WHAT IS EXPECTED - Give back each entry exactly as written, apart from the pictures.

Front-end code change data -

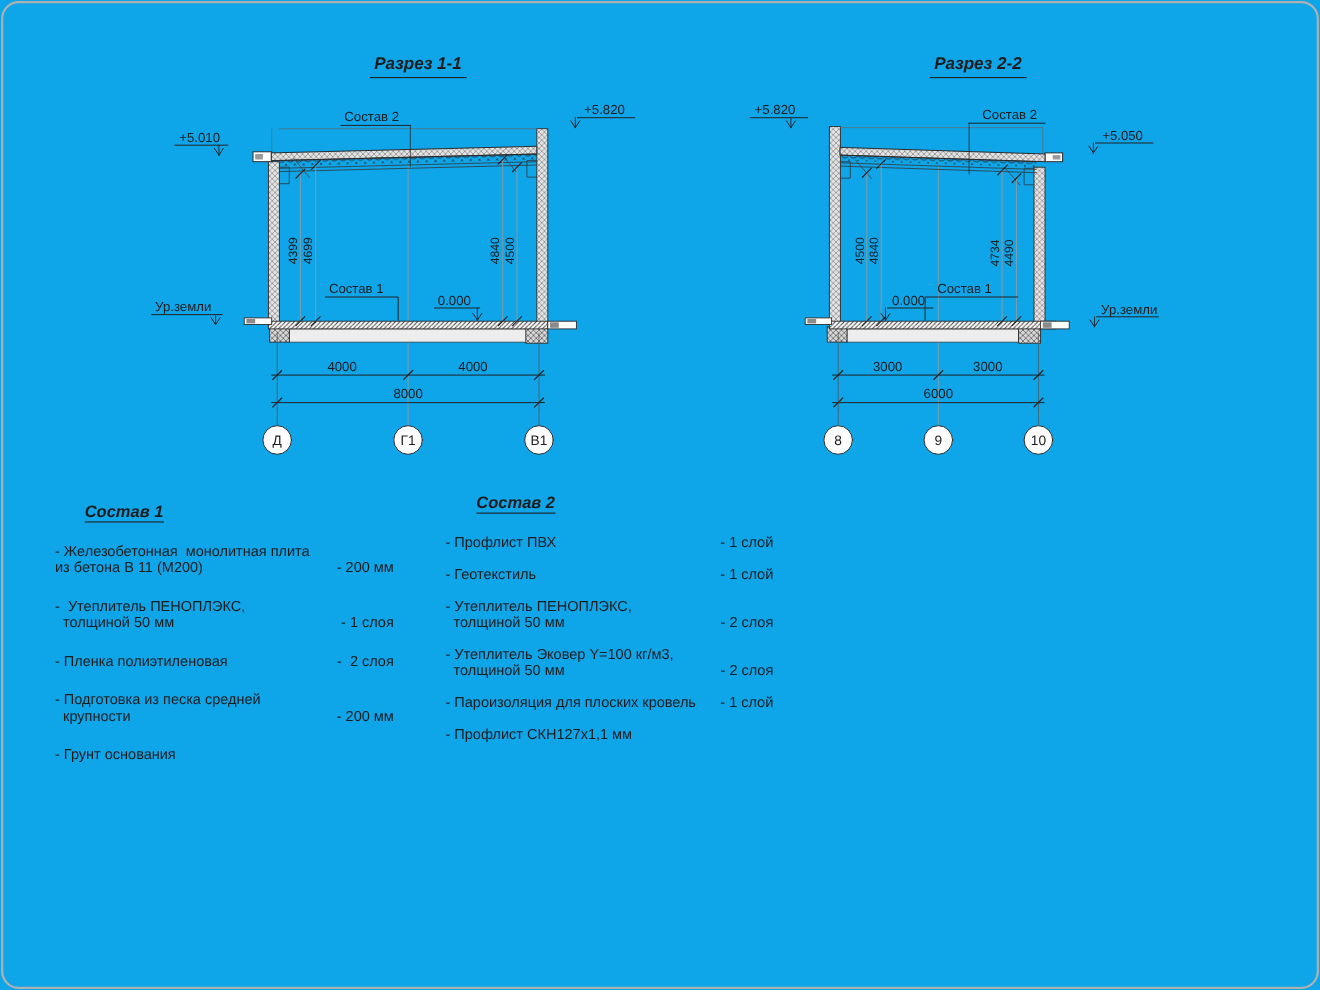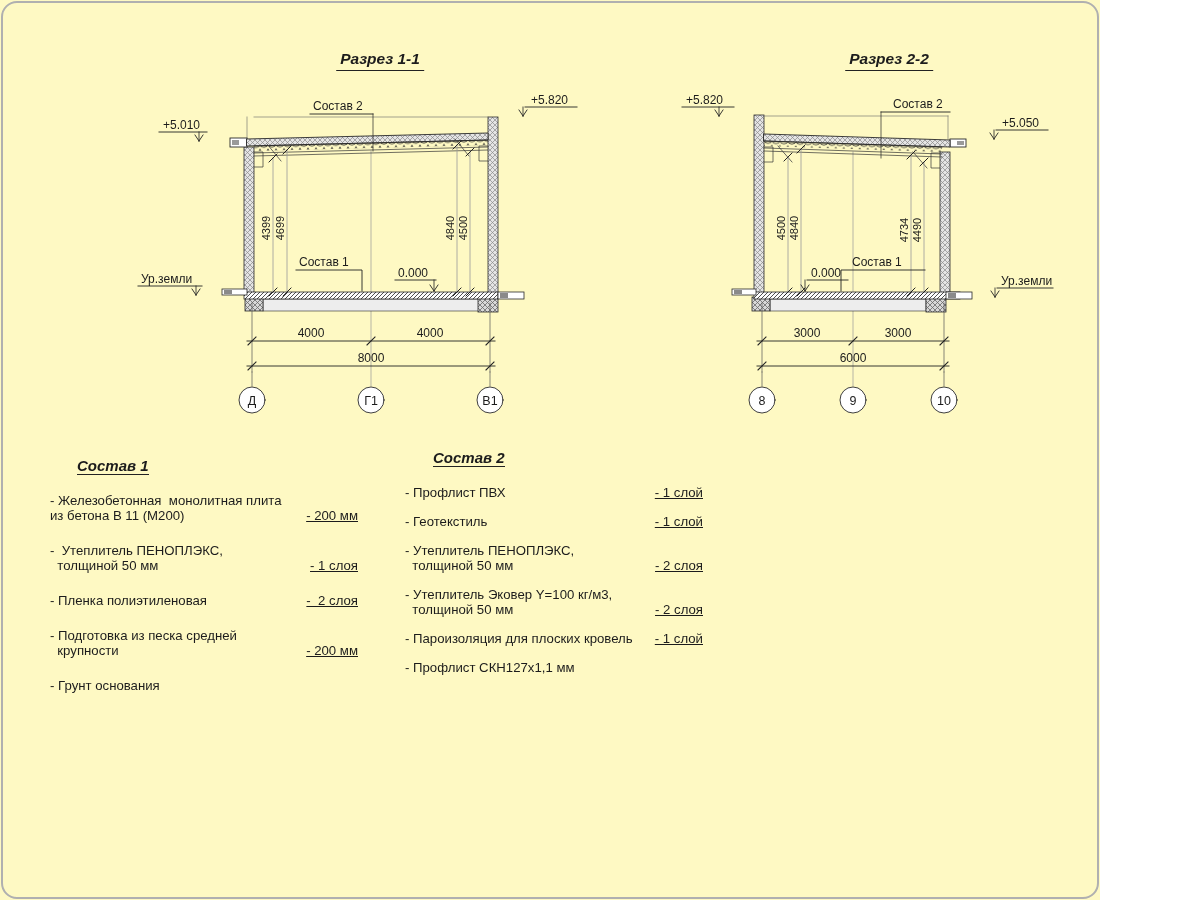--- a/index.html
+++ b/index.html
@@ -3,7 +3,7 @@
 <meta charset="utf-8">
 <style>
   html,body{margin:0;padding:0;background:#fff;}
-  #canvas{position:relative;width:1100px;height:900px;background:#fef9c3;overflow:hidden;
+  #canvas{position:relative;width:1200px;height:900px;background:#0ea5e9;overflow:hidden;
           font-family:"Liberation Sans", sans-serif;color:#1c1c1c;}
   .frame{position:absolute;left:1px;top:1px;right:1px;bottom:1px;border:2px solid #b0b0b0;border-radius:16px;pointer-events:none;}
   .drawing-svg{position:absolute;left:0;top:0;}

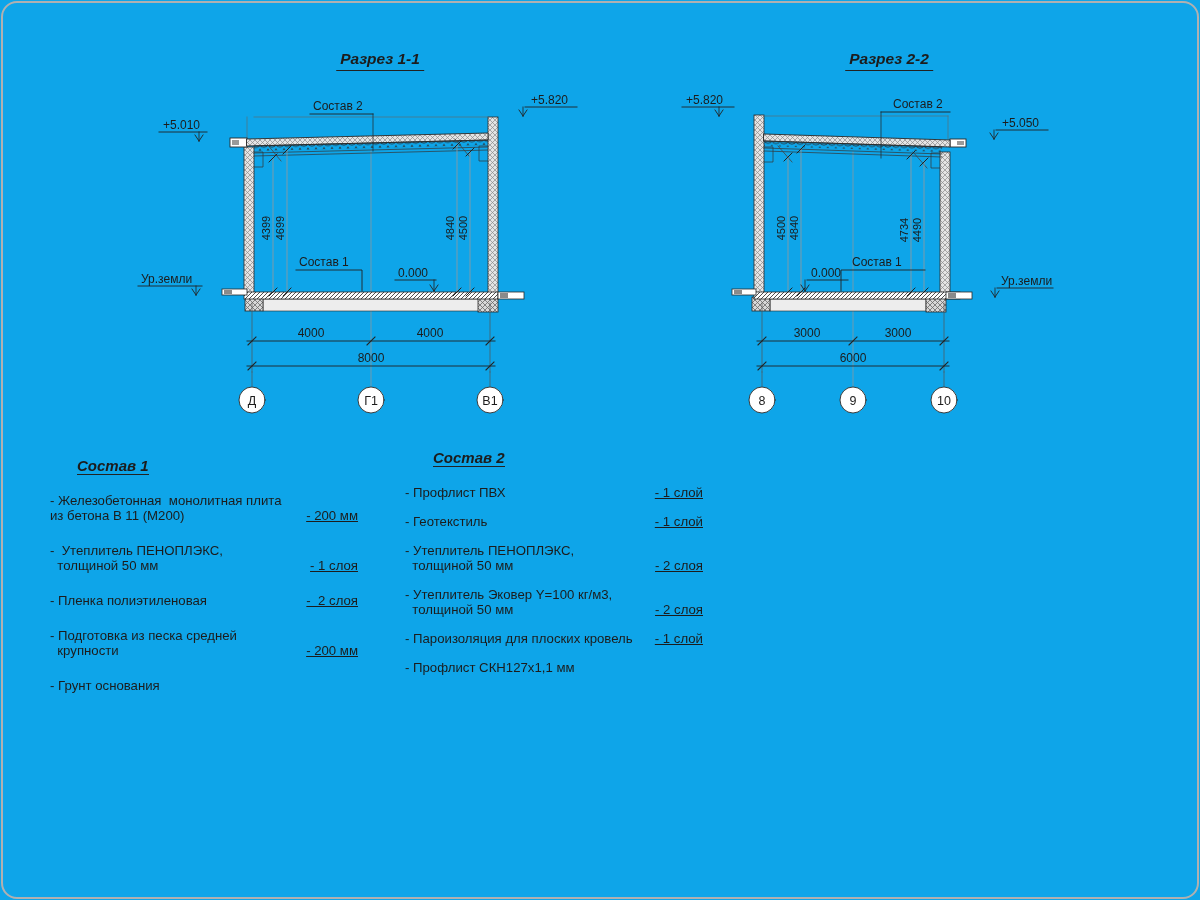--- a/index.html
+++ b/index.html
@@ -18,7 +18,7 @@
   .comp1 .comp-item{margin-bottom:20px;}
   .comp2 .comp-item{margin-bottom:14px;}
   .comp-item .nm{flex:1;white-space:pre-wrap;}
-  .comp-item .qty{white-space:pre;text-align:right;text-decoration:underline;}
+  .comp-item .qty{white-space:pre;text-align:right;}
   svg text{font-family:"Liberation Sans", sans-serif;fill:#1c1c1c;}
   .dimtxt{font-size:12px;}
   .dimv{font-size:11px;}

OUTPUT -
--- a/index.html
+++ b/index.html
@@ -3,7 +3,7 @@
 <meta charset="utf-8">
 <style>
   html,body{margin:0;padding:0;background:#fff;}
-  #canvas{position:relative;width:1100px;height:900px;background:#fef9c3;overflow:hidden;
+  #canvas{position:relative;width:1200px;height:900px;background:#0ea5e9;overflow:hidden;
           font-family:"Liberation Sans", sans-serif;color:#1c1c1c;}
   .frame{position:absolute;left:1px;top:1px;right:1px;bottom:1px;border:2px solid #b0b0b0;border-radius:16px;pointer-events:none;}
   .drawing-svg{position:absolute;left:0;top:0;}

--- a/index.html
+++ b/index.html
@@ -18,7 +18,7 @@
   .comp1 .comp-item{margin-bottom:20px;}
   .comp2 .comp-item{margin-bottom:14px;}
   .comp-item .nm{flex:1;white-space:pre-wrap;}
-  .comp-item .qty{white-space:pre;text-align:right;text-decoration:underline;}
+  .comp-item .qty{white-space:pre;text-align:right;}
   svg text{font-family:"Liberation Sans", sans-serif;fill:#1c1c1c;}
   .dimtxt{font-size:12px;}
   .dimv{font-size:11px;}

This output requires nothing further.